Когда мы стояли в охранении дороги, то в районе места, прозванного «Ласточкино гнездо», наши автомашины постоянно попадали под обстрелы. Для ликвидации угрозы к нам прибыл спецназ. У них была очень интересная форма, я такой никогда до этого не видел. Запомнились крепившиеся на бедре ножи, которыми можно было разрезать консервную банку, словно лезвием бумагу. Ребята ненадолго остановились у нас, а потом ушли в ущелье… Среди ночи нас подняли по тревоге: спецназовцы попали в засаду.
Спецназовцы были внизу, в ущелье, а нас пустили по горам. Получилось так, что душманы оказались между нами, мы не могли стрелять, так как накрыли бы огнем и душманов, и своих. Завязался сильный бой. Мы шаг за шагом спускались к спецназу, вытесняя отступавших душманов. Я не знаю точно наши потери, у спецназовцев погибло несколько человек, было немало раненых, которых мы выносили к дороге на себе. Всех своих раненых душманы утащили при отходе. Один парень из нашей роты в этом бою сперва подстрелил, а затем добил в рукопашной одного из душманов. Он очень сильно испугался, так как оторвался от остальных бойцов роты, и изо всех сил рванул обратно к своим.
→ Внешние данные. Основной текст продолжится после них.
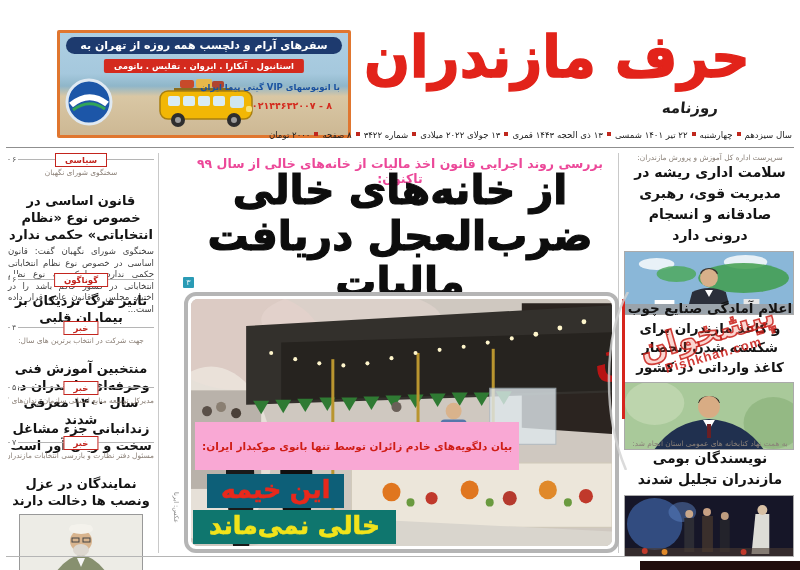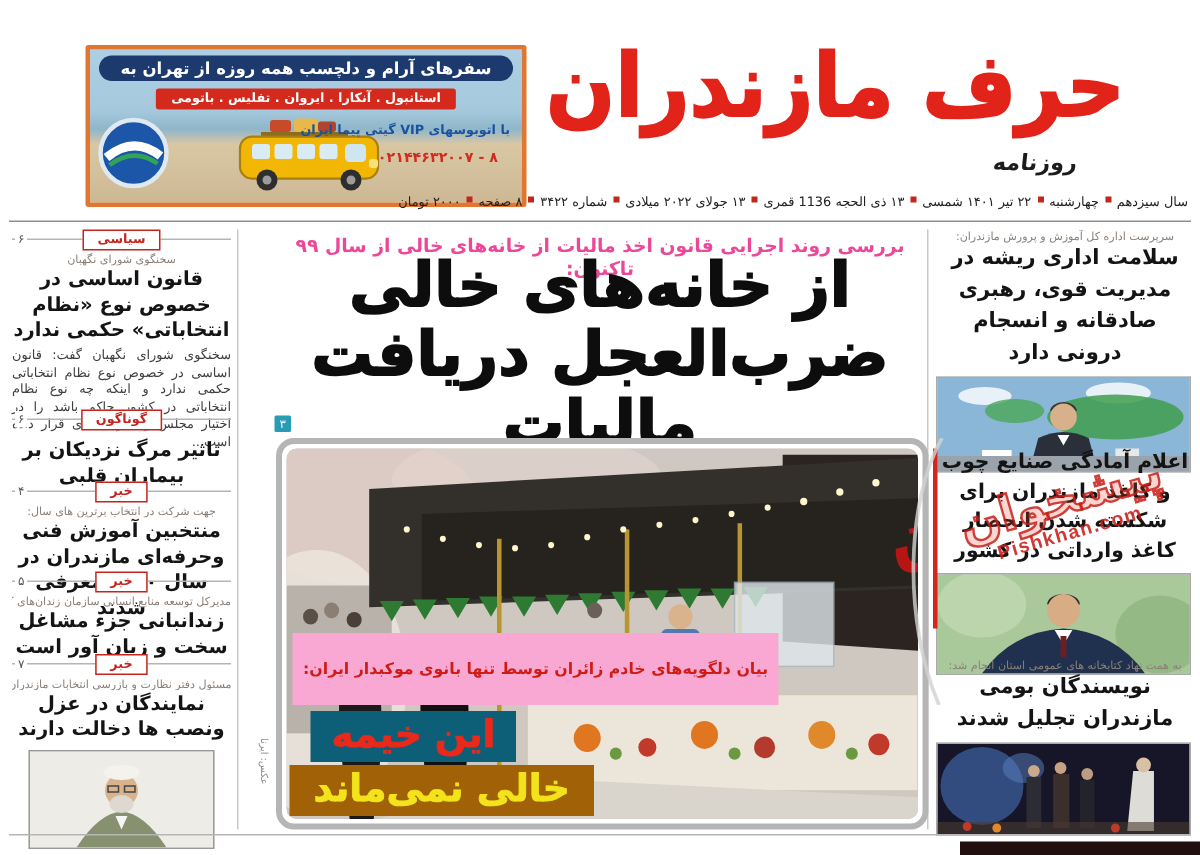"۱۳ ذی الحجه 1136 قمری" span { text: 1136 -> ۱۴۴۳ }
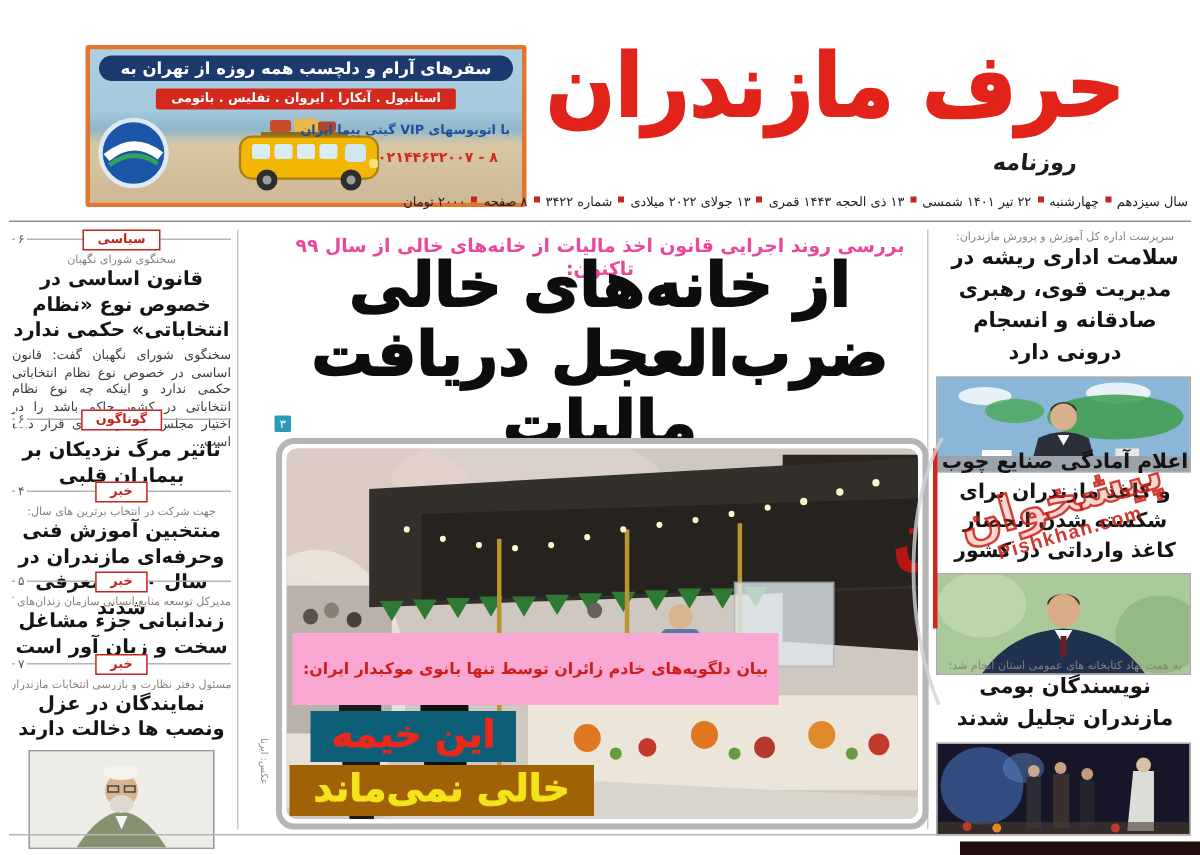"قانون اساسی در خصوص نوع" .s-headline { margin-top: 1px -> 15px }
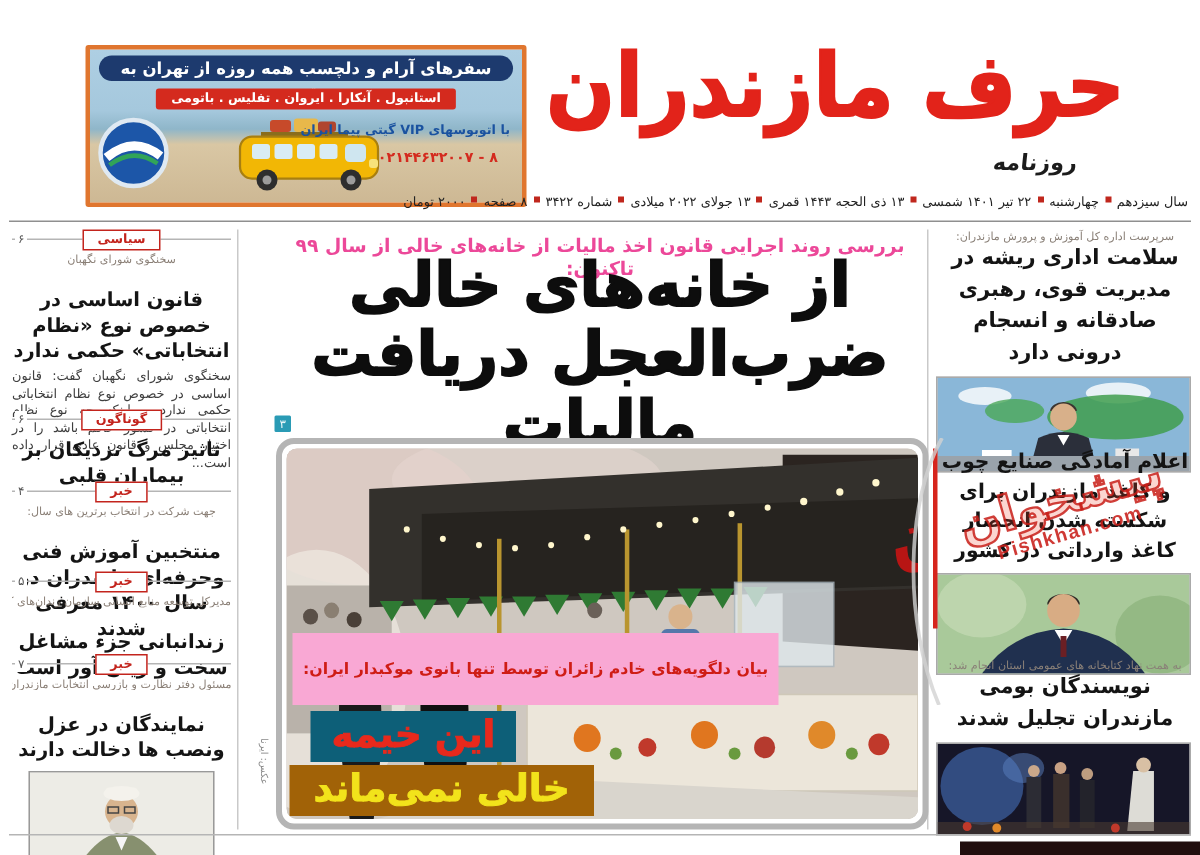"خالی نمی‌ماند" .ph-box2 { background: #a16207 -> #0f766e }
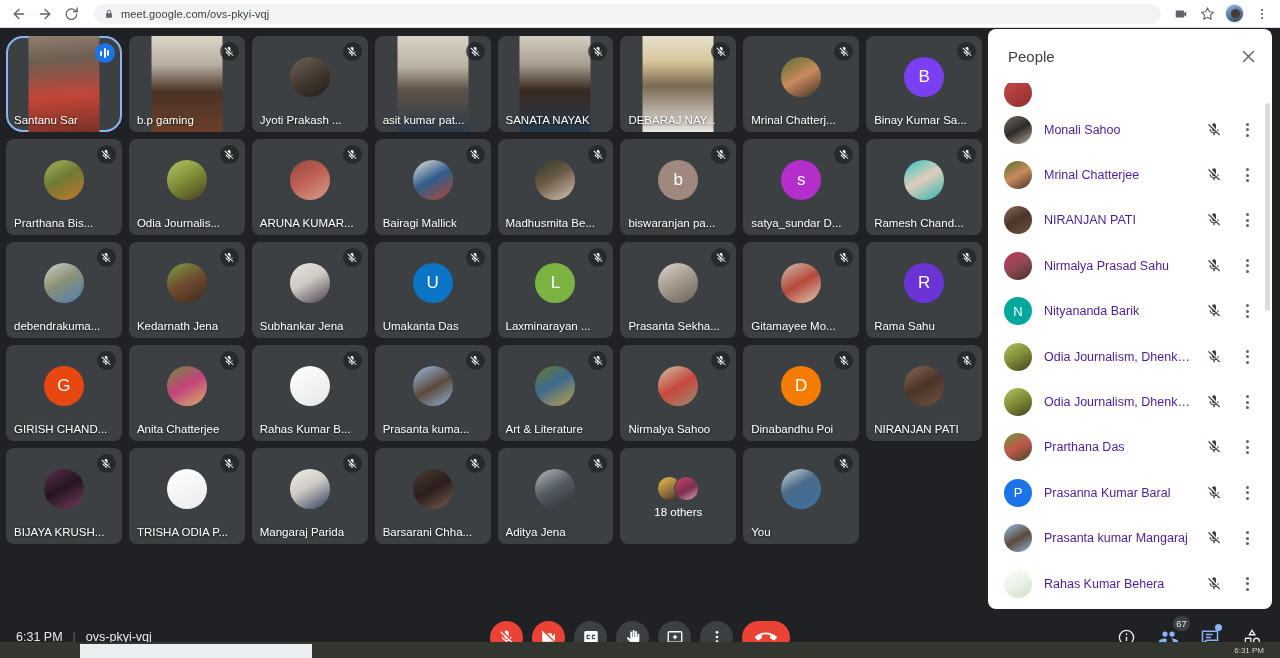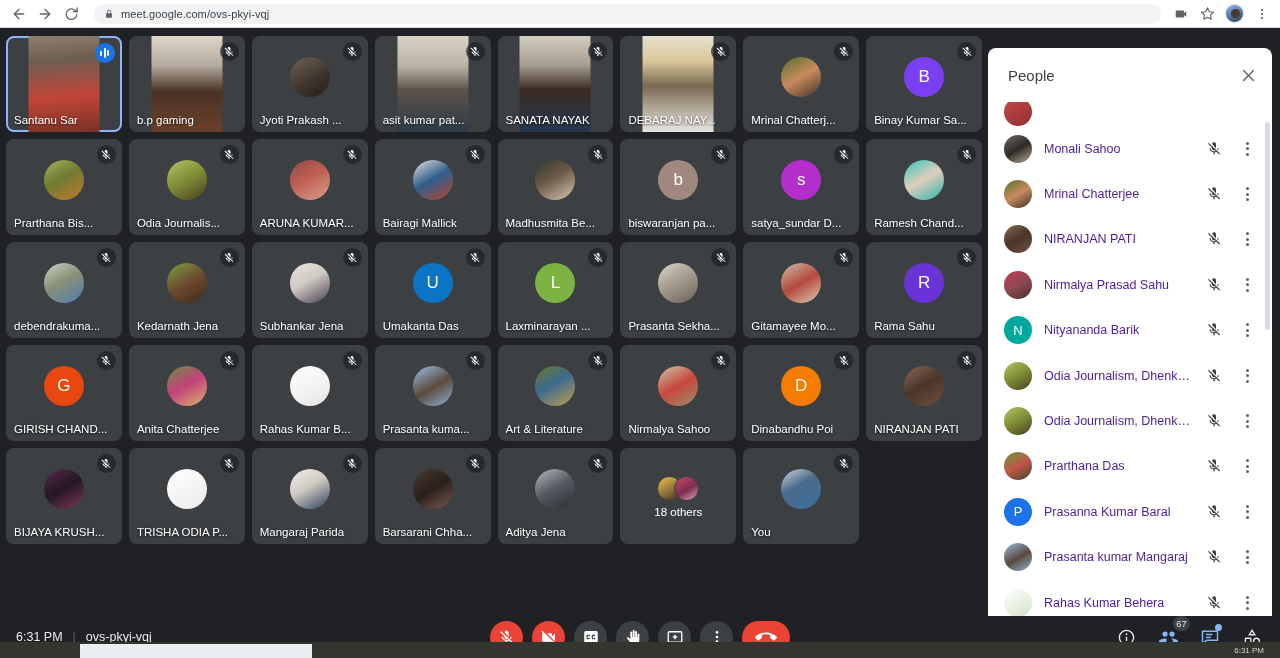"People" .people-panel { top: 20px -> 1px }
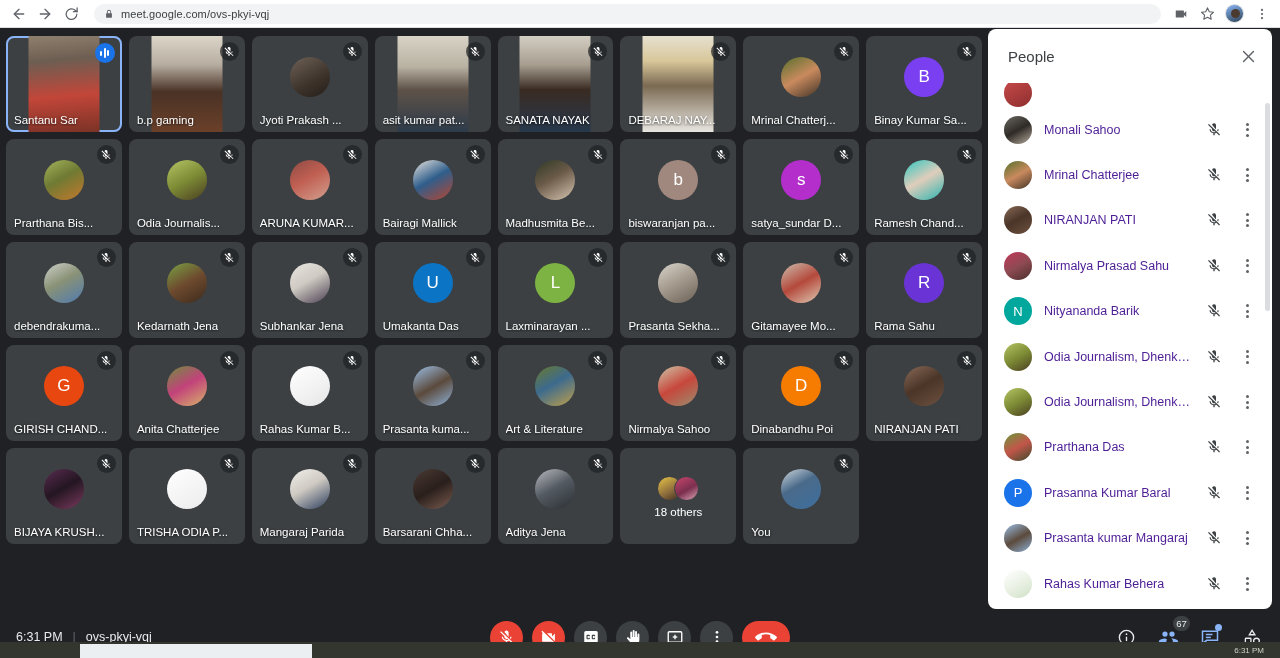"Santanu Sar" .tile.active { border-radius: 8px -> 17px }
А в районе Панджшерского ущелья мы прикрывали тыл ушедших в долину десантников. Когда мы только ехали к Панджшеру, перед глазами предстала жуткая картина: на протяжении километров двадцати обе обочины дороги были завалены сдвинутыми с дороги сгоревшими бэтээрами, танками, машинами, техника часто лежала на боку, у танков были сорваны с погона башни.
С нами там всегда был артиллерист-корректировщик, который при необходимости запрашивал артподдержку. Однажды, когда душманы обстреливали нас четыре часа подряд, он вызвал огонь артиллерии, но та била слишком далеко, а противник был всего в нескольких десятках метров от нас. Он передал артиллеристам необходимые поправки, и вдруг снаряды начали рваться прямо во дворе занятого нами дома. Корректировщик, стараясь перекричать шум боя, требовал переноса огня, и вскоре снаряды вновь начали ложиться на безопасном для нас удалении. Недавно этот корректировщик по имени Александр нашел меня и прислал наши панджшерские фотографии.